Request By:
Mr. C. Alex Rose
Curtis, Rose & Parker
The Bayly House
1012 South Fourth Street
Louisville, Kentucky 40203
Opinion
Opinion By: Robert F. Stephens, Attorney General; By: Carl Miller, Assistant Attorney General
In your letter to the Attorney General dated May 29, 1979, you state the following:
"I am the attorney for Norton-Children's Hospitals, Inc. here in Louisville and was recently requested by my client to make inquiries of the local Commonwealth Attorney's Office as to why no payment was ever made by them for medical records subpoenaed in their criminal cases."
"I spoke with Mr. Paul Richwalsky, First Assistant Commonwealth Attorney, and was informed by him that in criminal matters this manner of requiring medical information was deemed more acceptable than sending out a subpoena for the medical records librarian with the medical records to appear in Court and possibly have the librarian lose quite a bit of time from work. Evidently, some similar agreement has been reached with General Hospital here in Louisville, that free medical records are preferable to consuming large amounts of the medical records librarian's time.
"Apparently, the Commonwealth Attorney's Office also informed the Norton-Children's medical records librarian that their standard $25.00 appearance fee for coming to Court with medical records would also not be paid in the event they opted not to copy these records for free but rather show up in Court in response to the subpoena. Be that as it may, the hospital is now nearly $2,000.00 in the hole for these free medical records they have been providing to the Commonwealth Attorney's Office."
You have requested that this office issue an opinion which would make compensation for subpoenaed medical records or time of medical records librarians compensable in some manner. We have researched this question and found that the payment of witness fees and expenses is not required in criminal prosecutions. 81 Am.Jur.2d Witnesses § 12.

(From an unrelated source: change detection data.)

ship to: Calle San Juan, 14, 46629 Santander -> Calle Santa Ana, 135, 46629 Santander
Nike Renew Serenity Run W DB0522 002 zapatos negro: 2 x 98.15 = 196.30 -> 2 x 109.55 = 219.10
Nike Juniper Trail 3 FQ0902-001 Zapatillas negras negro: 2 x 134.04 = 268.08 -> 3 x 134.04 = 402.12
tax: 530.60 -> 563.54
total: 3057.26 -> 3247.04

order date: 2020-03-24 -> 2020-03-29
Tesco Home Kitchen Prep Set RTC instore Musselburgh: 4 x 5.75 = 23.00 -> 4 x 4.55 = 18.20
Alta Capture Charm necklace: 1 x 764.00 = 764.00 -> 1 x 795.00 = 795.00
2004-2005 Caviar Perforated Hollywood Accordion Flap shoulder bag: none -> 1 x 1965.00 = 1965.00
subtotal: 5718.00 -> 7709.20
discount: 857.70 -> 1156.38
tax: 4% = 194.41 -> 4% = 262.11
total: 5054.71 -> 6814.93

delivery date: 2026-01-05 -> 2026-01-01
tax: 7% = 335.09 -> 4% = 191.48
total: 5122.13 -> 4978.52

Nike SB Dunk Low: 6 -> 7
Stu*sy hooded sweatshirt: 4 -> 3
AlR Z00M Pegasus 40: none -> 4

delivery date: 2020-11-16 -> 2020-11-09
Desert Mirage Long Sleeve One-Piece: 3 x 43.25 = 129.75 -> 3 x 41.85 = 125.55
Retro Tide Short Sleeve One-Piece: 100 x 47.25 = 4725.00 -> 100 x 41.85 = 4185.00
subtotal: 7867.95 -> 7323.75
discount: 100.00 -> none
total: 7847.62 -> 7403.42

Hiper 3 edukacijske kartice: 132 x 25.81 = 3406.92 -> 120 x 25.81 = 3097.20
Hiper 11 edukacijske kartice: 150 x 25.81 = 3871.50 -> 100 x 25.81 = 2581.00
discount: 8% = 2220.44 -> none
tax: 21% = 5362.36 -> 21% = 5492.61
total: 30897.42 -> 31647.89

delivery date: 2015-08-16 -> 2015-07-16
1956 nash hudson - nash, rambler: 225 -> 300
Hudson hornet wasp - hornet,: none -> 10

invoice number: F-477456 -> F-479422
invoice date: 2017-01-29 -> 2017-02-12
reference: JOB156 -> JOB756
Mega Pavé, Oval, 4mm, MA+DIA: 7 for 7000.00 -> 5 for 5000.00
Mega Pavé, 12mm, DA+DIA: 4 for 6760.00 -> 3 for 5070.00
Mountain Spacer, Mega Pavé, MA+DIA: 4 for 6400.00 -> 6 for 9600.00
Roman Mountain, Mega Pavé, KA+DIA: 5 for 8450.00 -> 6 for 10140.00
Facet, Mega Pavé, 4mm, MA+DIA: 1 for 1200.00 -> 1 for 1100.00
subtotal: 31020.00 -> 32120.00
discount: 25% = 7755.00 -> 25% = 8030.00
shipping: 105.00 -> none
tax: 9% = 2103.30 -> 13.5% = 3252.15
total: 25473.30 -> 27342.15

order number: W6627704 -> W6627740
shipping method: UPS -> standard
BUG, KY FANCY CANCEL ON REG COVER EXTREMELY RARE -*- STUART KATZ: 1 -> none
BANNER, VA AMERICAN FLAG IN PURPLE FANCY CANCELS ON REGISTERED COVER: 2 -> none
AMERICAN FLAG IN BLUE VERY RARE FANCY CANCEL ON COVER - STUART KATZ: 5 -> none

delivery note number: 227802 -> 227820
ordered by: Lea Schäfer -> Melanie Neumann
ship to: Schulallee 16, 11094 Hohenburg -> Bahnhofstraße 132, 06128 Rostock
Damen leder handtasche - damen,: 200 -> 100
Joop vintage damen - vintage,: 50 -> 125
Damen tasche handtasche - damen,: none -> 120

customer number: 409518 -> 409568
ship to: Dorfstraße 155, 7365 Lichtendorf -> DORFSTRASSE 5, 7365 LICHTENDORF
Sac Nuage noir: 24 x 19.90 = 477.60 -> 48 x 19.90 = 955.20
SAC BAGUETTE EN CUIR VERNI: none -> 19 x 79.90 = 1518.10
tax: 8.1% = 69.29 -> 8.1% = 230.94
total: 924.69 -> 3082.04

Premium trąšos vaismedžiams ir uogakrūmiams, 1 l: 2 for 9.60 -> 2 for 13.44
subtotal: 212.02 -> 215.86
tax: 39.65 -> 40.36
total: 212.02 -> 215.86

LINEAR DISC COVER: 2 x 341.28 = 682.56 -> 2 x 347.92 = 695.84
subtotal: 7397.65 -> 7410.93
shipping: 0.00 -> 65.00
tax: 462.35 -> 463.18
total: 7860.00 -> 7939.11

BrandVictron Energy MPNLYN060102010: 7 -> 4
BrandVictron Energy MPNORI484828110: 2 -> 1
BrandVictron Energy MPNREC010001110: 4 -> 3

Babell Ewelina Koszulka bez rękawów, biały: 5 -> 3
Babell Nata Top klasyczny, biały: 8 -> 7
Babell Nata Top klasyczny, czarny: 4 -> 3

"The right of a witness to compensation is purely statutory, since at common law no witness fees were paid." 81 Am.Jur.2d Witnesses § 23.
"Witnesses owe a due to the state to aid in the due administration of government for such compensation as the law provides, and they may be compelled to appear and testify even though the statute makes no provisions for compensation." 81 Am.Jur. 2d Witnesses § 28.
This general rule of law has been upheld by the United States Supreme Court against the claim that it infringed upon Fifth Amendment rights against the taking of private property without just compensation in Hurtado v. United States, 410 U.S. 578, 35 L. Ed. 2d 508 (1973). The Court's opinion includes the following:
"But the Fifth Amendment does not require that the government pay for the performance of a public duty it is already owed. [Citations omitted.] It is beyond dispute that there is in fact a public obligation to provide evidence, [Citations omitted] and that this obligation persists no matter how financially burdensome it may be. . . . It is clearly recognized that the giving of testimony and the attendance upon court or grand jury in order to testify are public duties which every person within the jurisdiction of the government is bound to perform upon being summoned, and for performance of which he is entitled to no further compensation than that which the statute provides. The personal sacrifice involved is a part of the necessary contribution of the individual to the welfare of the public. Blair v. United States, 250 U.S. 273, 281, 63 L. Ed. 979, 39."
Since Kentucky has no statute authorizing the payment of fees or expenses to witnesses in criminal trials, it is our opinion that no such payment is required or authorized.
It appears to us that the accommodation offered by the Commonwealth Attorneyhs Office to accept copies of medical records in lieu of summoning the records custodian by subpoena is fair and as far as the Commonwealth Attorney may go in granting relief. Of course, in some cases, it may still be necessary to subpoena the records custodian as a witness in the trial even though the custodian has furnished a copy of the records.